Pasó un cierto tiempo y volviste a aparecer. Y en mi extrema felicidad volvía a ser tremendamente infeliz. Volvió a ser increíble y volviste a decir "nos veremos pronto", mientras la puerta se cerraba, o antes de que se cerrase, o ya desde fuera, qué sé yo...
Y el día a día siguió con la incógnita de siempre. Y yo hacía cosas que sabía que un día me echarías en cara, aun sabiendo que yo tenía más del triple que replicar, pero no lo hacía... ¿Y por qué? Qué sé yo.
Y otra vez apareciste. Con tu sonrisa, tu pelo, tu olor, tu voz. Tus andares, tus bromas, tus gestos... Vale, sí, eras tú, me quedó finalmente claro con tu primer abrazo. ¿Qué más podía pedir? Qué sé yo, aquello era perfecto. Mis ojos reflejaban una felicidad pocas veces vista, pero mi interior casi lloraba -si fuese más ñoña...-. Y entre beso y abrazo, me contabas todo. Y cuando digo todo, me refiero hasta las anécdotas más perdidas que nunca se dicen, simplemente porque no surgen o porque son tan lejanas que ya piensas que habrán perdido su valor.

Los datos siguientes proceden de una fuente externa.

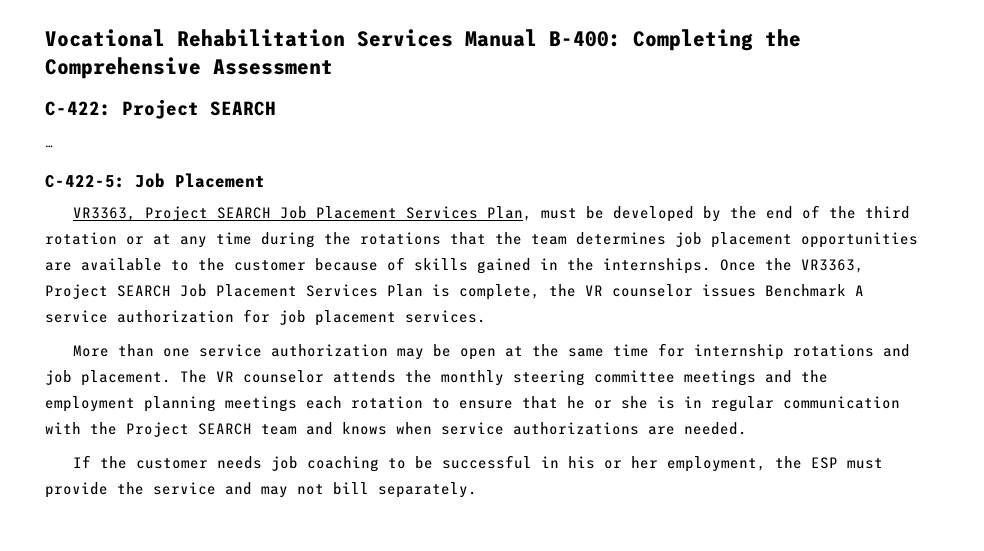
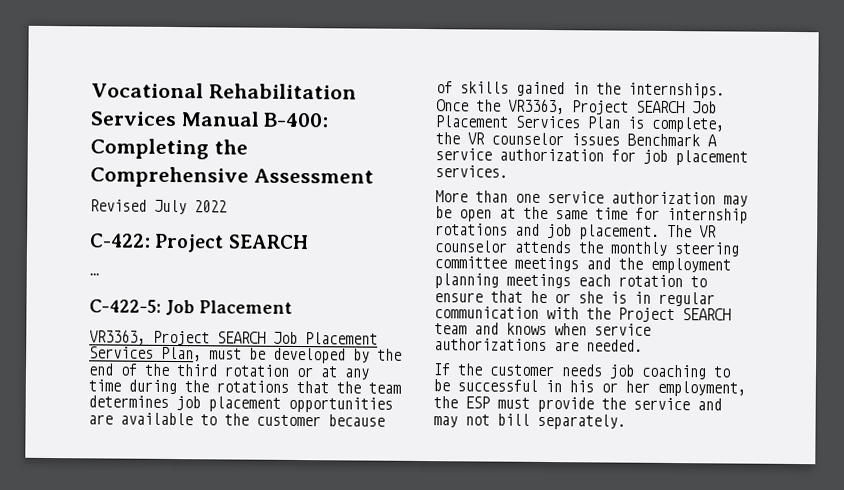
+ Revised July 2022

Me contabas tus sueños, tanto reales como ficticios. Tus secretos pasaban a ser míos. Me contabas cosas que no habías querido contarme antes, cosas que habías esperado hasta tenerme enfrente para ver mi cara, mi expresión, para saber qué pensaba realmente. Para demostrarte a ti mismo una vez más lo bien que me podías llegar a conocer. Todo lo que podías saber de mí con solo mirarme.
Y entre tanta palabra, silencio y sonrisa, unos besos por aquí y unos abrazos por allá... yo volvía a caer.
Y entonces ocurría: "nos veremos pronto". Y salías de aquella habitación. Siempre la misma habitación, siempre la misma ciudad; siempre los mismos idiotas. Siempre el mismo hotel.
Otro año más. Y otro... Y cada 365 días volvíamos a vernos durante una noche que parecía que nunca llegaba y que nunca iba a terminar, pero que realmente terminaba más rápido de lo que se puede llegar a pensar...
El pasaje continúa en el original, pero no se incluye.